A l’époque, l’humanité avait généré un nombre considérable de déchets spatiaux : plus de 130 millions de débris gravitaient déjà autour de la Terre en 2020. Alors qu’aucun projet de dépollution n’avait abouti, on démultipliait les satellites de communication. Le risque de collision avec la Station Spatiale Internationale (ISS) augmentait chaque jour. Le syndrome de Kessler,plus prosaïquement, le risque de collisions en chaîne entre les débris et les satellites, mettait en péril l’humanité. Le modèle de Kessler prédisait en effet que les débris spatiaux percuteraient la Terre et conduiraient à l’éradication de l’humanité.
Ce scénario catastrophe avait été considéré par l’équipe de l’ISS, aussi, Sabine et moi étions préparés à la mission de sauvegarde de l’humanité.
Le 30 juin 2050, Sabine se concentrait sur des expériences de biologie cellulaire dans le labo de l’ISS et j’étais en communication avec la NASA quand la liaison s’arrêta brutalement. A cet instant, les alarmes « Procédure Kessler / Opération Survie », « Panneau solaire n°3 inop » étaient sans appel. Nous nous sommes réfugiés dans la capsule de secours. L’ordinateur de bord, Vigie, a initié l’Opération Survie.
Quand nous avons traversé sans dommage l’enveloppe des débris, Sabine s’exclama:
– Paul, regarde cette pollution ! Je n’aurais jamais pu imaginer que la terre était à ce point prisonnière de ses déchets spatiaux. Quel gâchis ! Nous nous sommes sabordés !
En un rien de temps, nous avons rejoint Chimère, hors de la voie lactée.

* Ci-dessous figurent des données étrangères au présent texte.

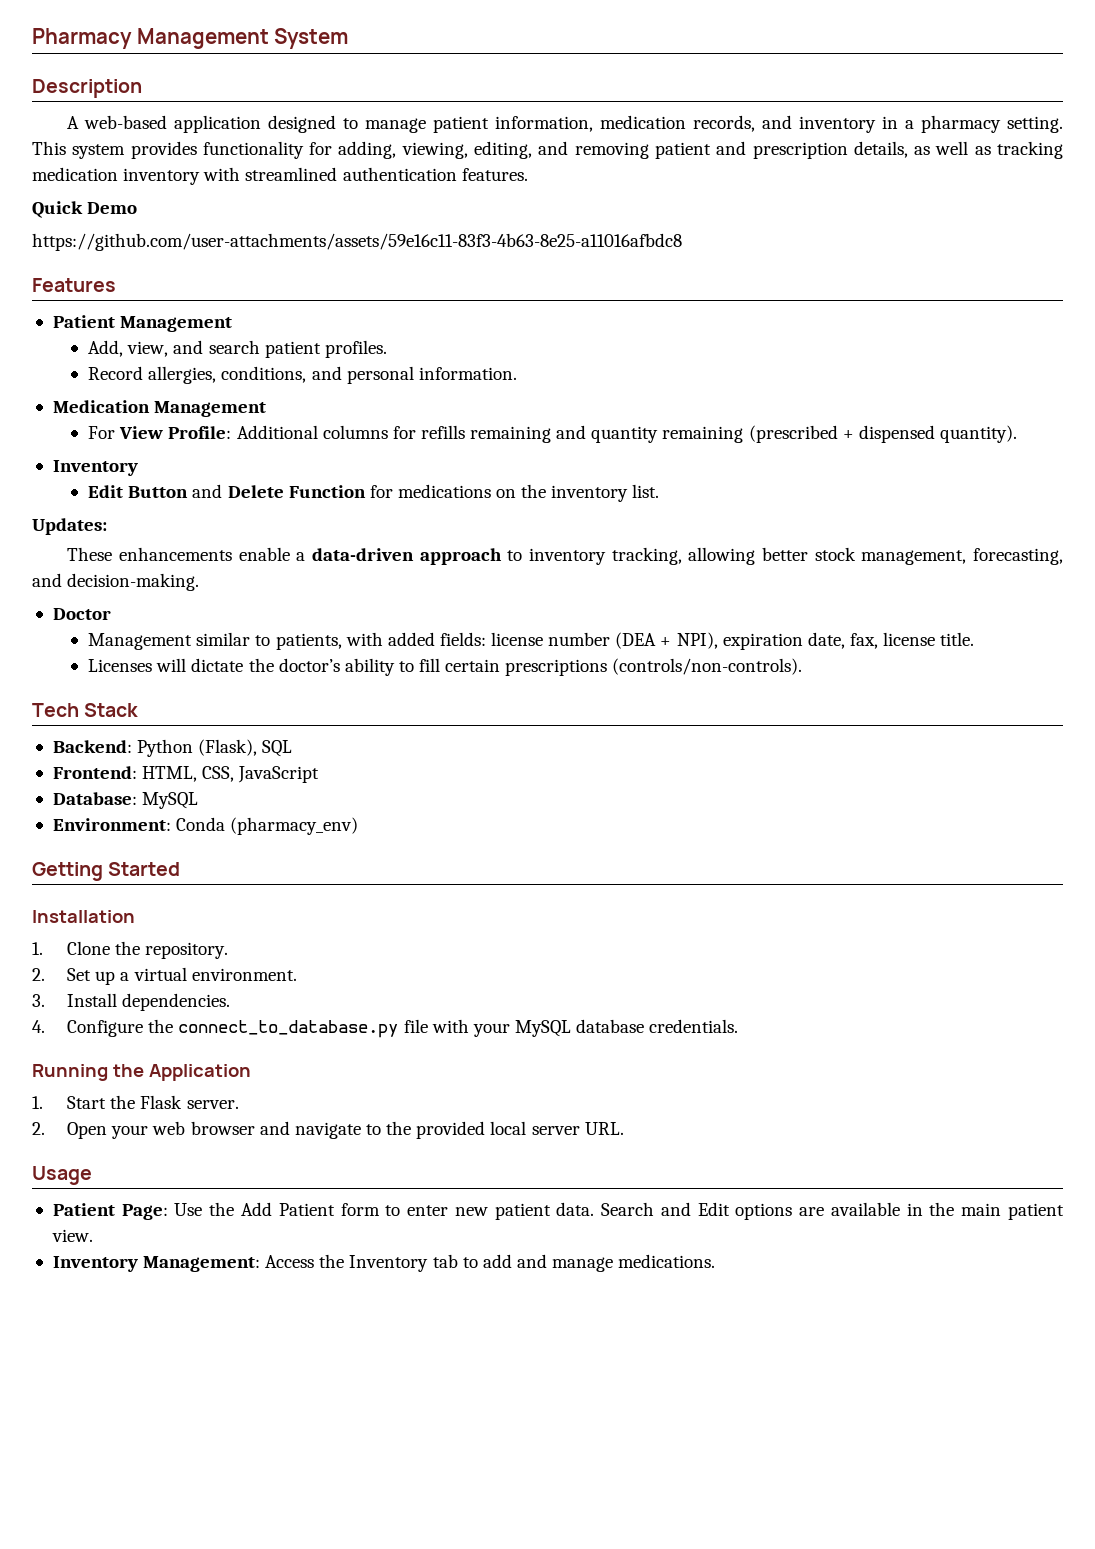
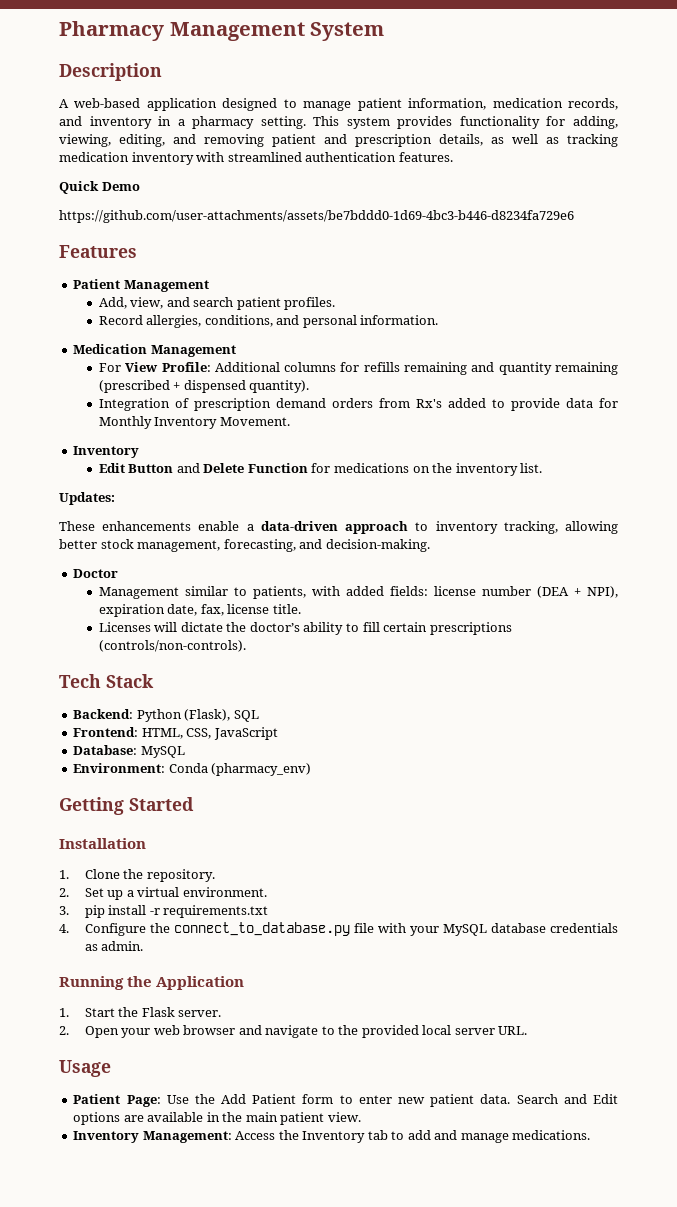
- https://github.com/user-attachments/assets/59e16c11-83f3-4b63-8e25-a11016afbdc8
+ https://github.com/user-attachments/assets/be7bddd0-1d69-4bc3-b446-d8234fa729e6
+ Integration of prescription demand orders from Rx's added to provide data for Monthly Inventory Movement.
- 3. Install dependencies.
+ 3. pip install -r requirements.txt
- 4. Configure the connect_to_database.py file with your MySQL database credentials.
+ 4. Configure the connect_to_database.py file with your MySQL database credentials as admin.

Je m’accroche à mon journal pour survivre :
« 31 décembre 2050 : dès notre arrivée, Vigie, capte les lignes de force de l’univers, saisit ses pulsations et crée de la matière grâce à cette énergie, en réalisant une bulle de vie pour nous deux. Certains robots nous fournissent de l’air et de l’eau, d’autres robots, sportifs, musiciens, danseurs ou comédiens entretiennent un simulacre de vie sociale en apesanteur. L’alternance de jours et de nuits rythme notre quotidien, comme sur Terre, à ceci près qu’une année ici correspond à dix ans sur Terre. Hors de la bulle, nous portons une combinaison pour nous protéger du milieu très agressif : absence d’atmosphère, chaleur ou froid excessifs, sol aride et accidenté.
Mai 2060 : Sabine se réfugie dans l’élaboration d’une cartographie de la portion d’univers que nous voyons depuis Chimère. Elle me fait de plus en plus souvent part de sa détermination à ne pas appliquer le « plan sauvegarde de l’humanité » : trop de responsabilité, pas assez confiance dans la sagesse des hommes. Son objectif est de retourner sur Terre.
Juin 2080 : Sabine s’efforce de plus en plus à faire du sport. Je me rends compte qu’elle perd patience facilement, qu’elle a du mal à poursuivre ses recherches, qu’elle a la tête ailleurs. En effet, l’Opération Survie nous demanda d’attendre 50 années terrestres (cinq années biologiques pour nous) avant de tenter une mission de reconnaissance. Pour ma part, je tiens encore le coup.
1 mars 2100 : j’arrive à un état de saturation et supporte de moins en moins nos conditions de vie sur Chimère. Je ne pense plus qu’à notre retour sur terre.
10 mars 2100 : date décisive. Le premier sondage de la terre est programmé ; analyses de l’air, de l’eau et du sol. L’enjeu est que nous puissions enfin revivre sur Terre.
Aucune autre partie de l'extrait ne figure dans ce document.